EXERCISE PROMPT =>
Make an exact copy of the entries, taking out every picture.

[Items from a dataset]
-- Opening Marker --

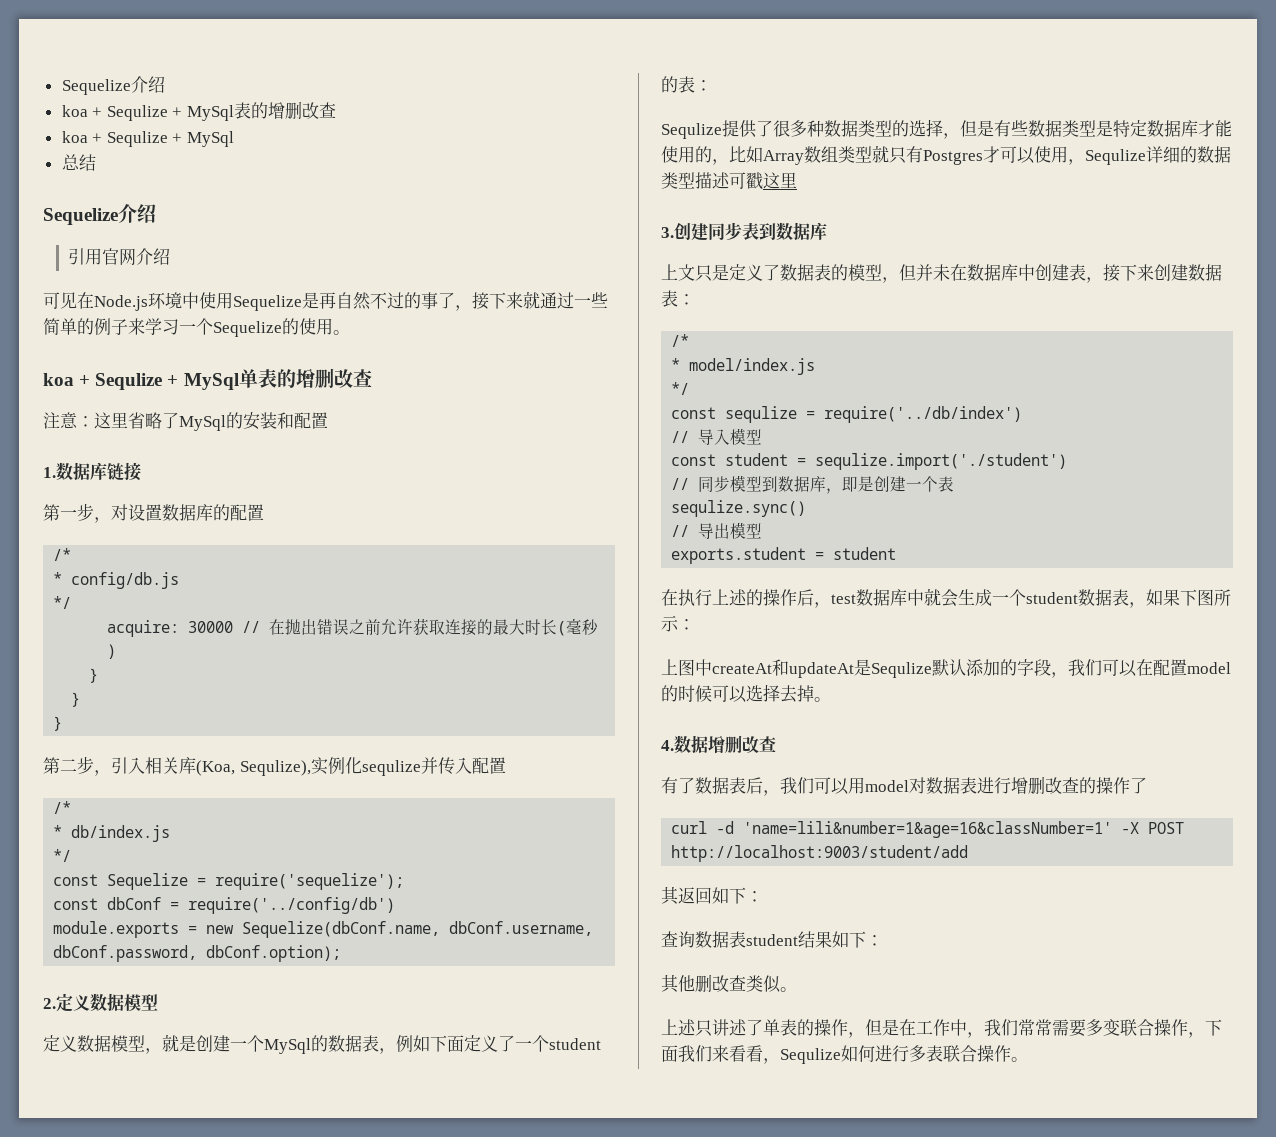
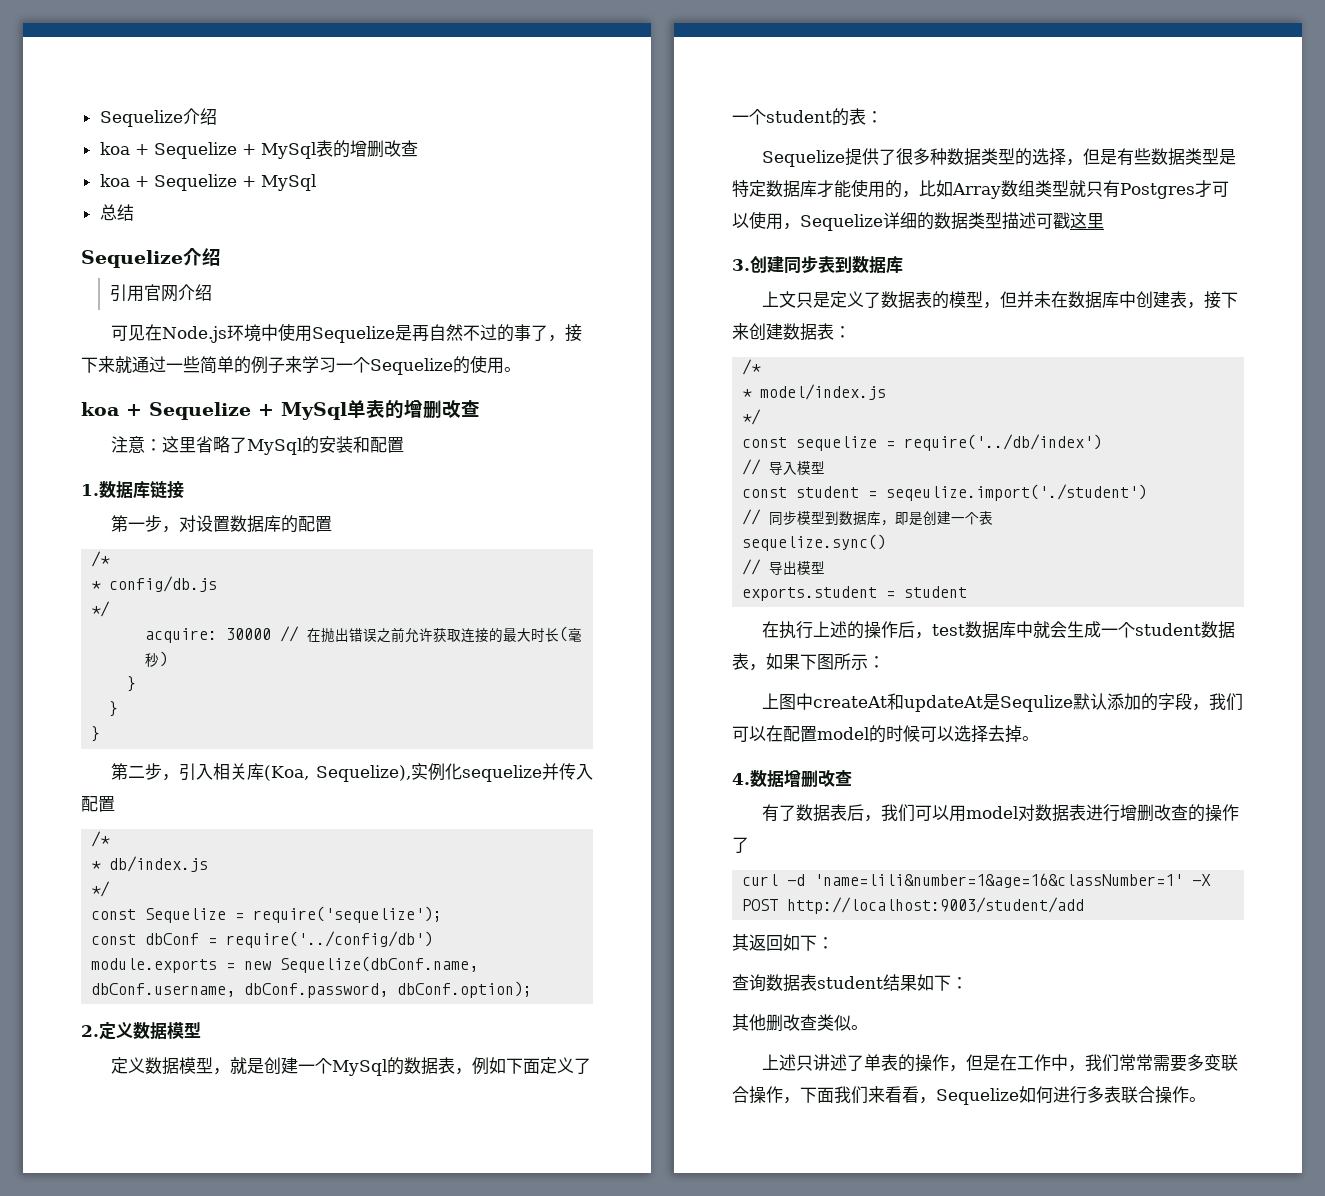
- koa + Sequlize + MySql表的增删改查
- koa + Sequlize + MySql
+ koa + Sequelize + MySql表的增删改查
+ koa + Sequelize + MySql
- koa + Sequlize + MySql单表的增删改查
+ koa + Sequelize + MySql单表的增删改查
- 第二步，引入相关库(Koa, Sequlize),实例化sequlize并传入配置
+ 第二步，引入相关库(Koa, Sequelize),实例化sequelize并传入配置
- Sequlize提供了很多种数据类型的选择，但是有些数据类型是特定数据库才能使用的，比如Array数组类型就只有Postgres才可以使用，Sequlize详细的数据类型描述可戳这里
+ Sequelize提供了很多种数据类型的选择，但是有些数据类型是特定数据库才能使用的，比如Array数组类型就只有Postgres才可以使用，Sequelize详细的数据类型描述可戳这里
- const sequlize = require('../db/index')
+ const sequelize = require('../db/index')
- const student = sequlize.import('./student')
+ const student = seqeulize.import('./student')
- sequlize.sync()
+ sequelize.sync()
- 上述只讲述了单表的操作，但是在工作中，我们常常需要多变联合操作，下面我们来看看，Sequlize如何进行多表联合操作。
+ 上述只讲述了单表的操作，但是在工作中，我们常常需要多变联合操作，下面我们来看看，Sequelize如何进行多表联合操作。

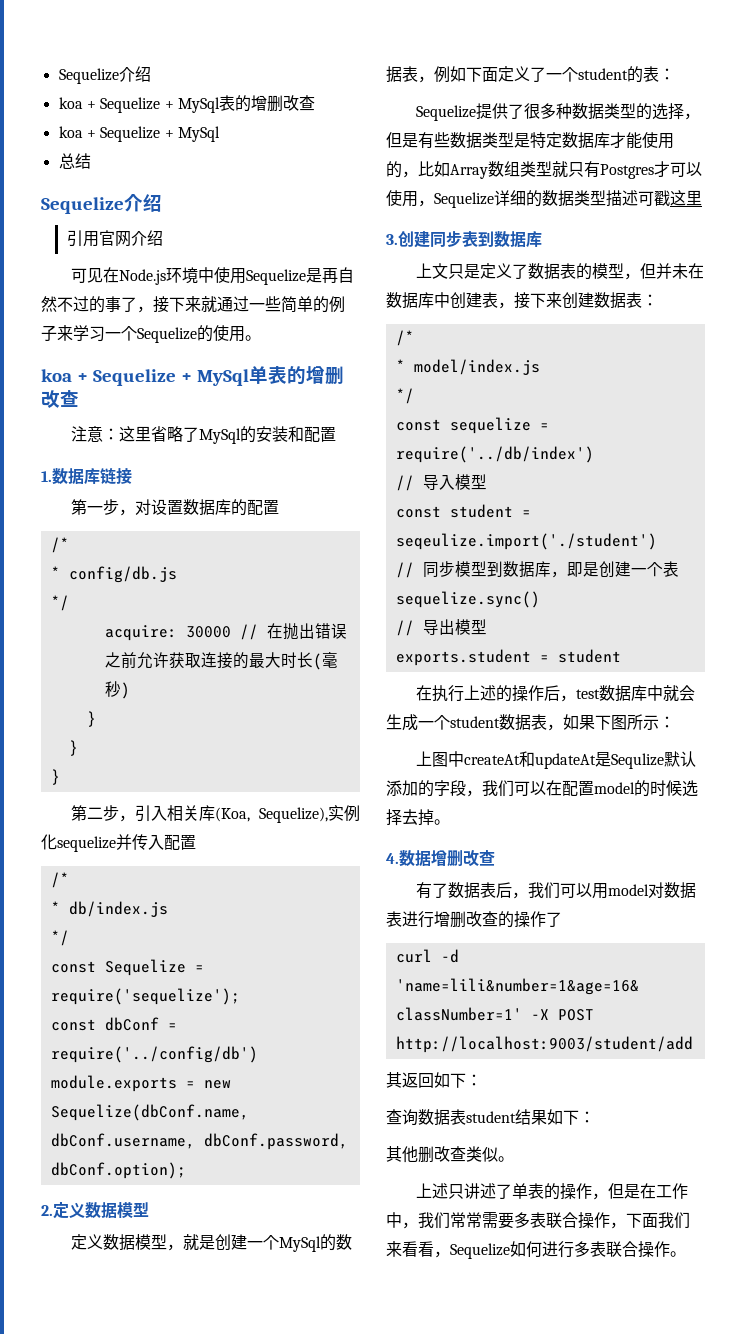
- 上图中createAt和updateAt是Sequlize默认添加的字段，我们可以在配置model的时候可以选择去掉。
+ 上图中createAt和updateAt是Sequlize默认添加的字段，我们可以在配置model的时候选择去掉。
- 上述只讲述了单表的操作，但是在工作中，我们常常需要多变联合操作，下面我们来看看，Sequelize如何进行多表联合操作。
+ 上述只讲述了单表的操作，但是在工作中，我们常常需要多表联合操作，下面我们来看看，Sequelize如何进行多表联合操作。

-- Closing Marker --

COMPLETED TASK =>
- koa + Sequlize + MySql表的增删改查
- koa + Sequlize + MySql
+ koa + Sequelize + MySql表的增删改查
+ koa + Sequelize + MySql
- koa + Sequlize + MySql单表的增删改查
+ koa + Sequelize + MySql单表的增删改查
- 第二步，引入相关库(Koa, Sequlize),实例化sequlize并传入配置
+ 第二步，引入相关库(Koa, Sequelize),实例化sequelize并传入配置
- Sequlize提供了很多种数据类型的选择，但是有些数据类型是特定数据库才能使用的，比如Array数组类型就只有Postgres才可以使用，Sequlize详细的数据类型描述可戳这里
+ Sequelize提供了很多种数据类型的选择，但是有些数据类型是特定数据库才能使用的，比如Array数组类型就只有Postgres才可以使用，Sequelize详细的数据类型描述可戳这里
- const sequlize = require('../db/index')
+ const sequelize = require('../db/index')
- const student = sequlize.import('./student')
+ const student = seqeulize.import('./student')
- sequlize.sync()
+ sequelize.sync()
- 上述只讲述了单表的操作，但是在工作中，我们常常需要多变联合操作，下面我们来看看，Sequlize如何进行多表联合操作。
+ 上述只讲述了单表的操作，但是在工作中，我们常常需要多变联合操作，下面我们来看看，Sequelize如何进行多表联合操作。

- 上图中createAt和updateAt是Sequlize默认添加的字段，我们可以在配置model的时候可以选择去掉。
+ 上图中createAt和updateAt是Sequlize默认添加的字段，我们可以在配置model的时候选择去掉。
- 上述只讲述了单表的操作，但是在工作中，我们常常需要多变联合操作，下面我们来看看，Sequelize如何进行多表联合操作。
+ 上述只讲述了单表的操作，但是在工作中，我们常常需要多表联合操作，下面我们来看看，Sequelize如何进行多表联合操作。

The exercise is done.